**RECORDED INFORMATION**
■ ■ ■ ■
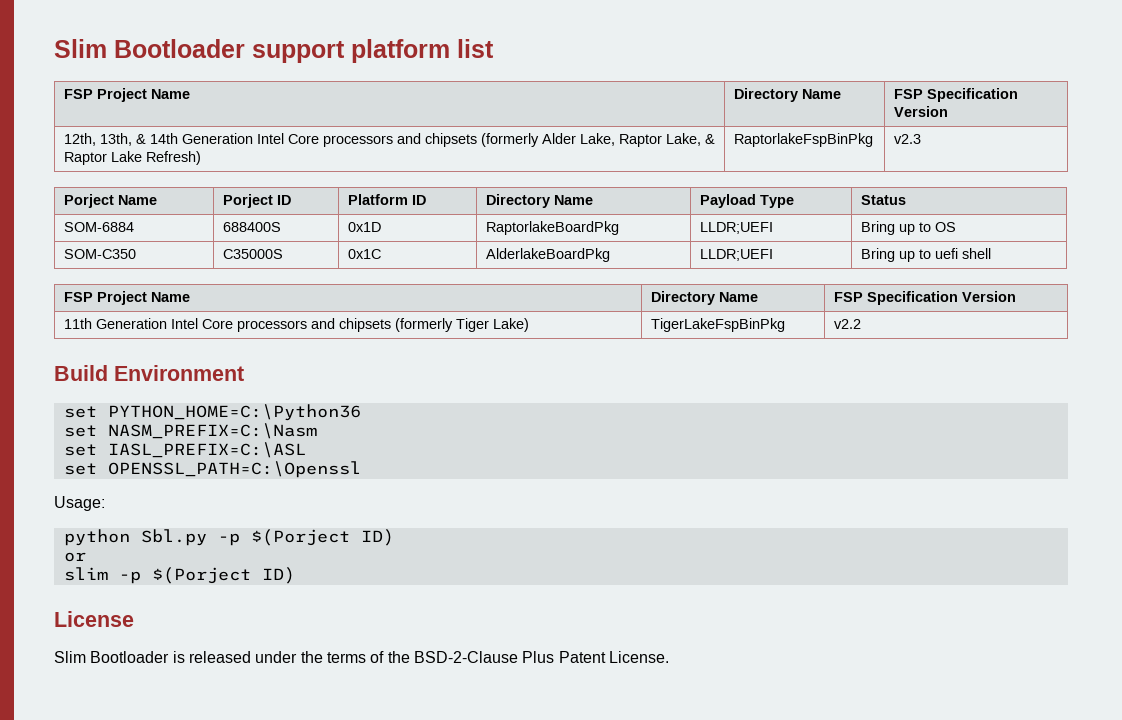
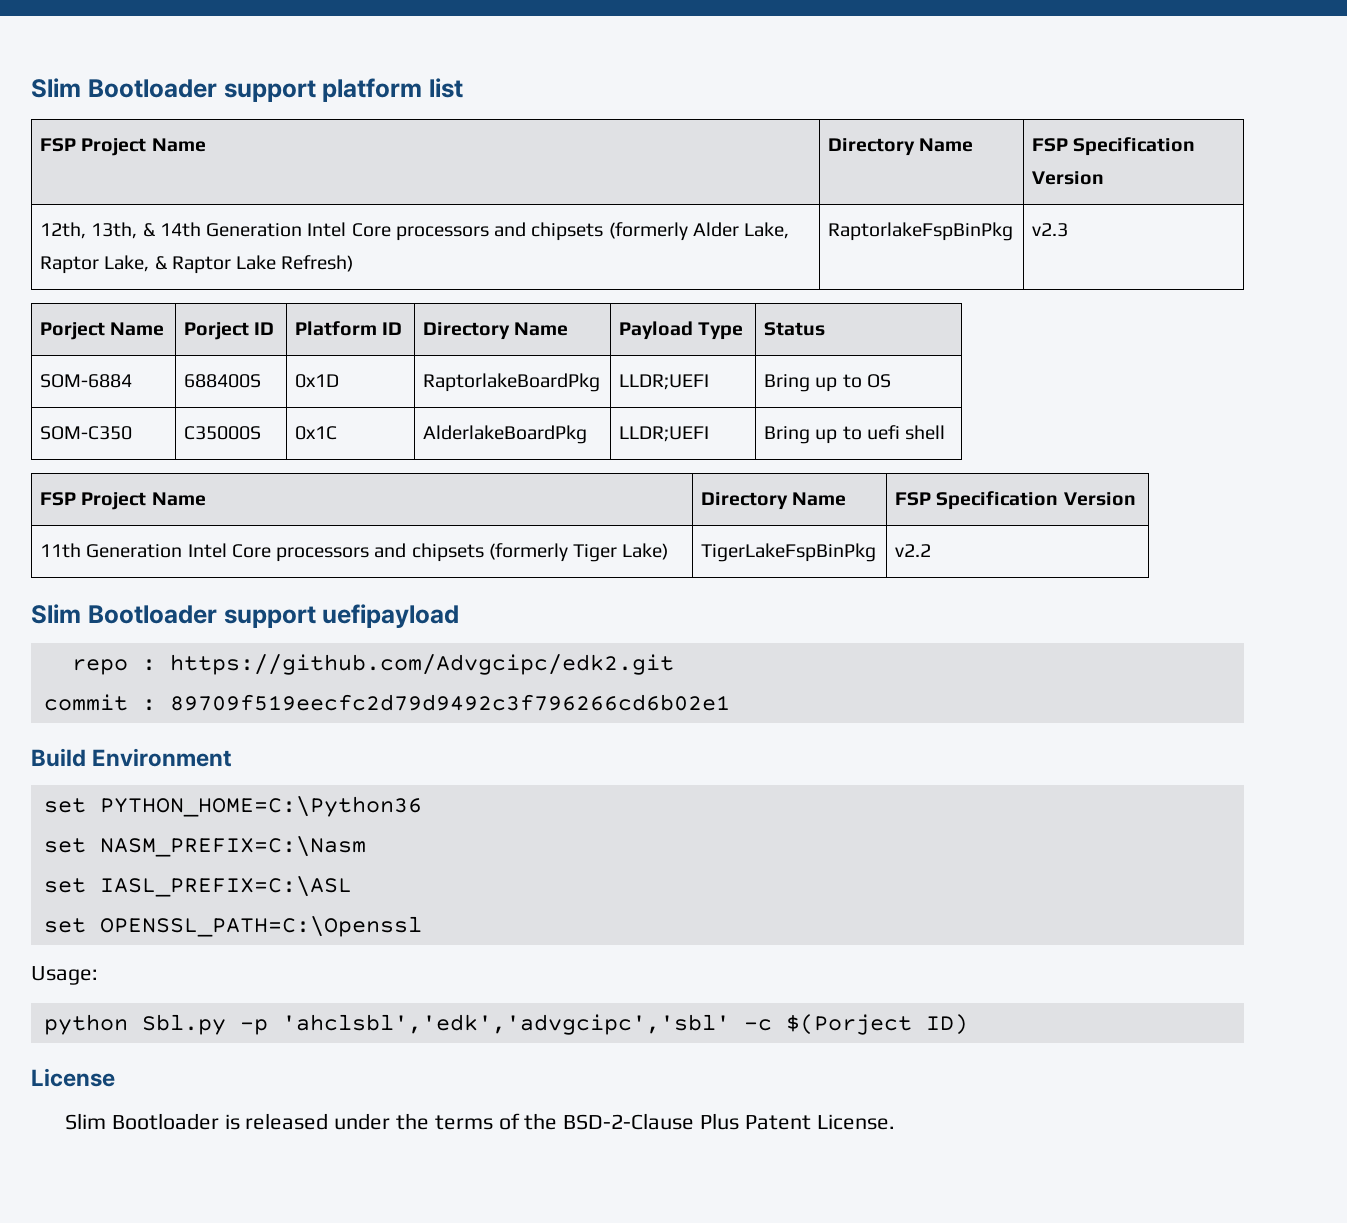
+ Slim Bootloader support uefipayload
+ repo : https://github.com/Advgcipc/edk2.git
+ commit : 89709f519eecfc2d79d9492c3f796266cd6b02e1
- python Sbl.py -p $(Porject ID)
- or
- slim -p $(Porject ID)
+ python Sbl.py -p 'ahclsbl','edk','advgcipc','sbl' -c $(Porject ID)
■ ■ ■ ■
**AIM OF THE EXERCISE**
Would you transcribe the whole listing above exactly? The pictures should not be included.

**YOUR SOLUTION**
+ Slim Bootloader support uefipayload
+ repo : https://github.com/Advgcipc/edk2.git
+ commit : 89709f519eecfc2d79d9492c3f796266cd6b02e1
- python Sbl.py -p $(Porject ID)
- or
- slim -p $(Porject ID)
+ python Sbl.py -p 'ahclsbl','edk','advgcipc','sbl' -c $(Porject ID)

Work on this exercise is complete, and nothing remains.